Because it shows the actual starting line. If only 3 percent of ninth-graders can do the math they're supposed to know by that point, the school year becomes a race against time. Teachers have to decide: do we teach ninth-grade material, or do we go back and fill the gaps? Either way, someone loses.
The secretary said the numbers are better in literacy. Why does math fall off so sharply?
That's the question nobody fully answered in that meeting. Math is cumulative in a way literacy isn't. You can read a novel without perfect grammar. But if you don't understand fractions in sixth grade, you're lost in algebra by ninth. Each year compounds the problem.

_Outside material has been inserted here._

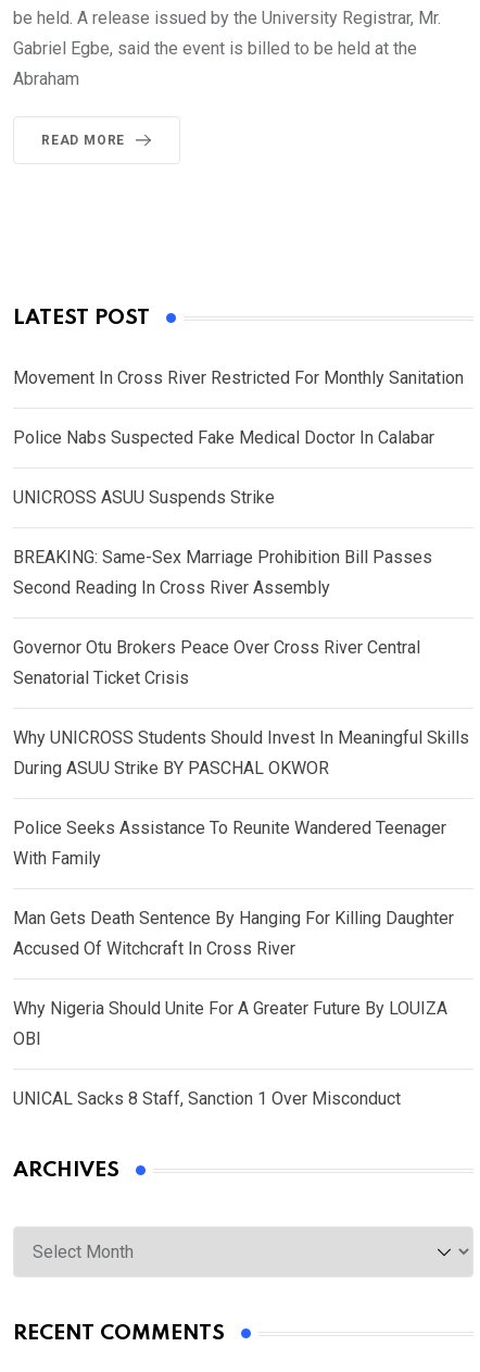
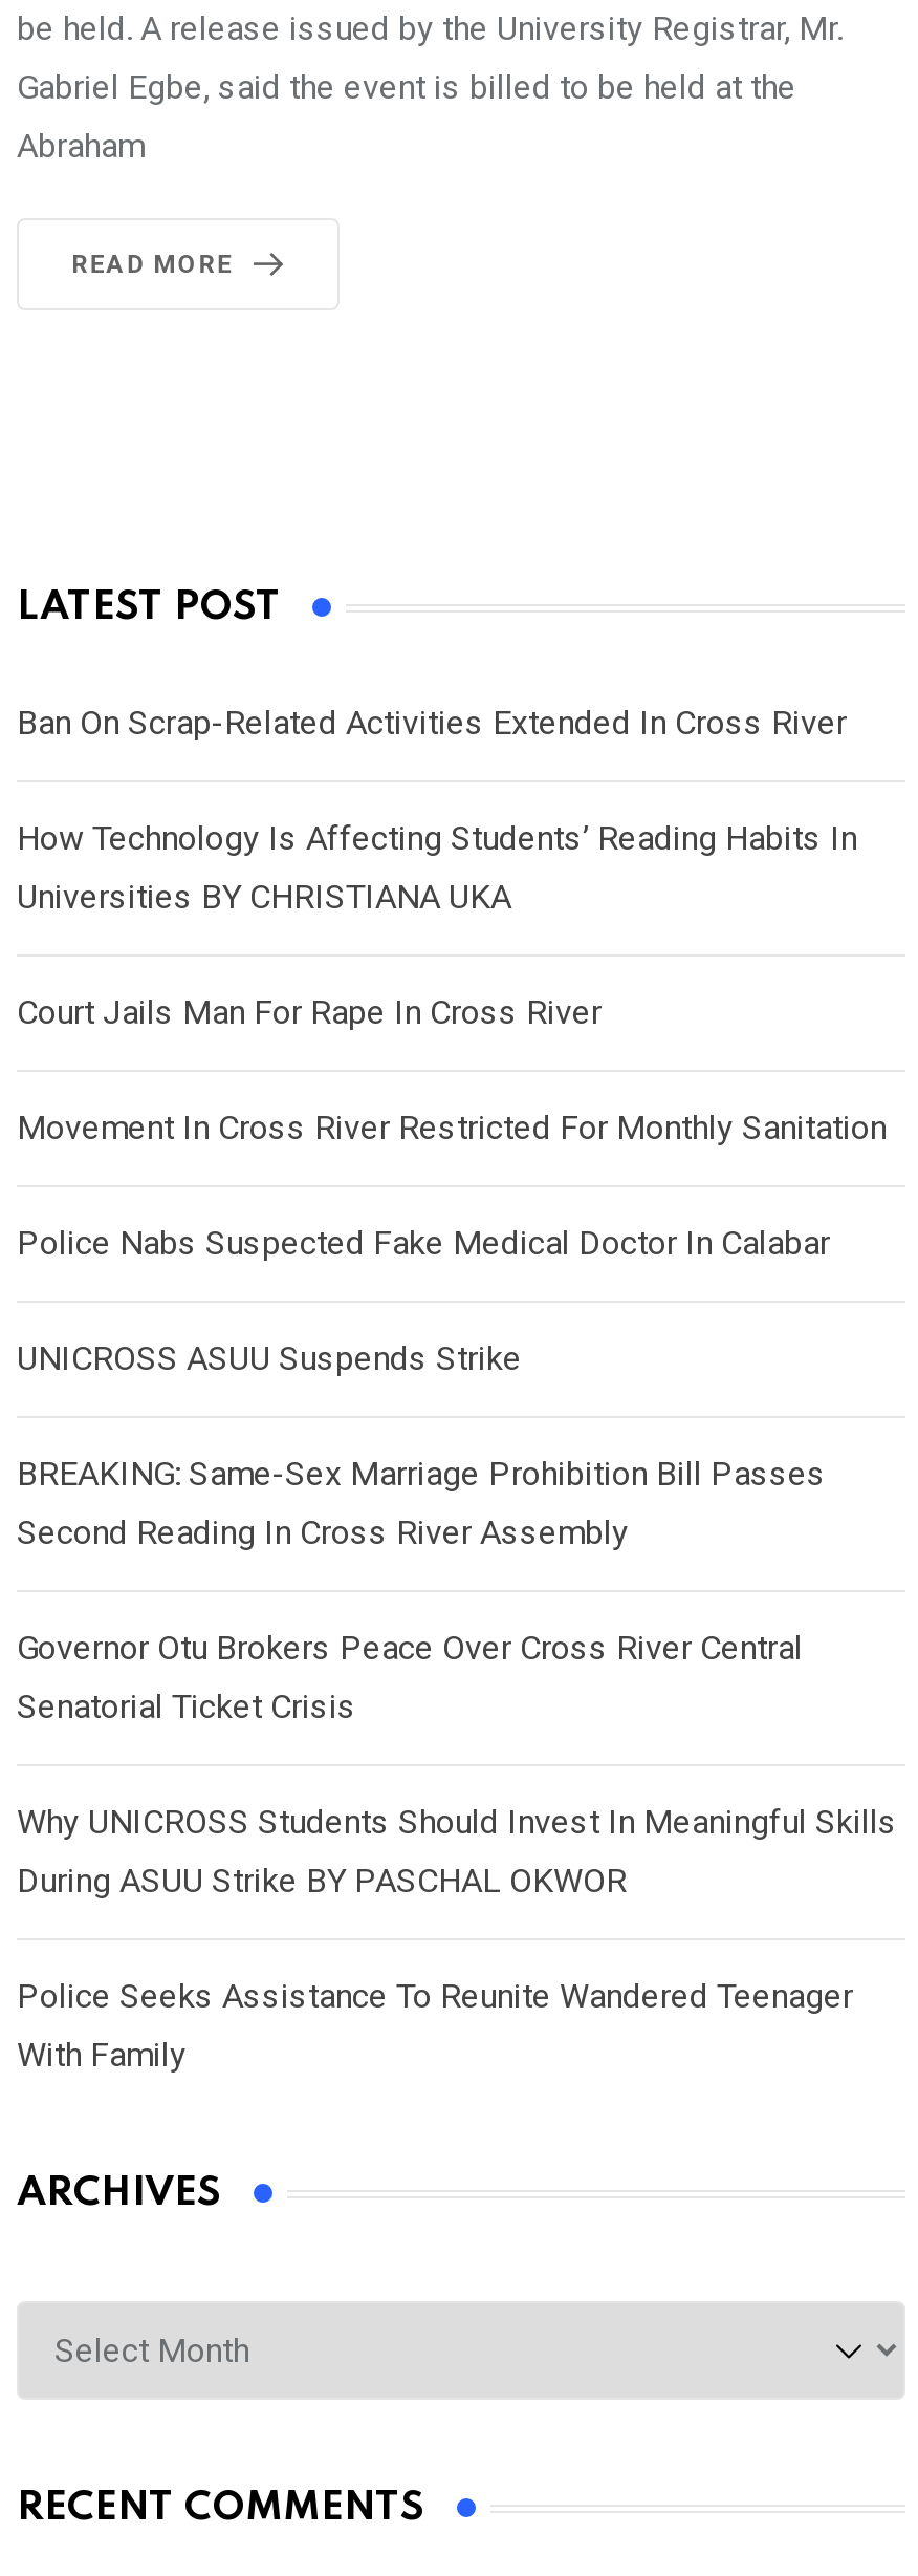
none -> [17,703,857,1033] Ban On Scrap-Related Activities Extended In Cross River | How Technology Is Affecting Students’ Reading Habits In | Universities BY CHRISTIANA UKA | Court Jails Man For Rape In Cross River
moved [13,368,469,869] -> [17,1108,897,2075]: Movement In Cross River Restricted For Monthly Sanitation | Police Nabs Suspected Fake Medical Doctor In Calabar | UNICROSS ASUU Suspends Strike | ... | Police Seeks Assistance To Reunite Wandered Teenager | With Family
[13,908,454,1109] Man Gets Death Sentence By Hanging For Killing Daughter | Accused Of Witchcraft In Cross River | Why Nigeria Should Unite For A Greater Future By LOUIZA | OBI | UNICAL Sacks 8 Staff, Sanction 1 Over Misconduct -> none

The teacher asked about high school. What actually happens to these students?
They arrive unprepared. High school assumes they know what they should. If they don't, they either get remedial classes—which delays their progress—or they fall further behind. Some drop out. Some graduate without real skills. The city loses potential workers and thinkers.
Is 35,000 students a lot?
For a city the size of Petrópolis, it's essentially the entire cohort. We're talking about one generation. If only 3 percent are proficient, you're looking at a systemic failure, not isolated pockets of struggle.
The secretary mentioned the pandemic. Is that really the explanation?
It's part of it. Schools closed, learning disrupted, students fell behind. But the pandemic ended. If the numbers haven't recovered, something else is also broken—maybe teacher training, maybe curriculum, maybe resources. The pandemic is a reason, not an excuse.
What does the city do now?
That's the real question. The diagnostic data is honest, which is good. But honesty without action is just documentation of failure. The schools say they'll do remedial work. We'll see if that actually happens, and whether it's enough.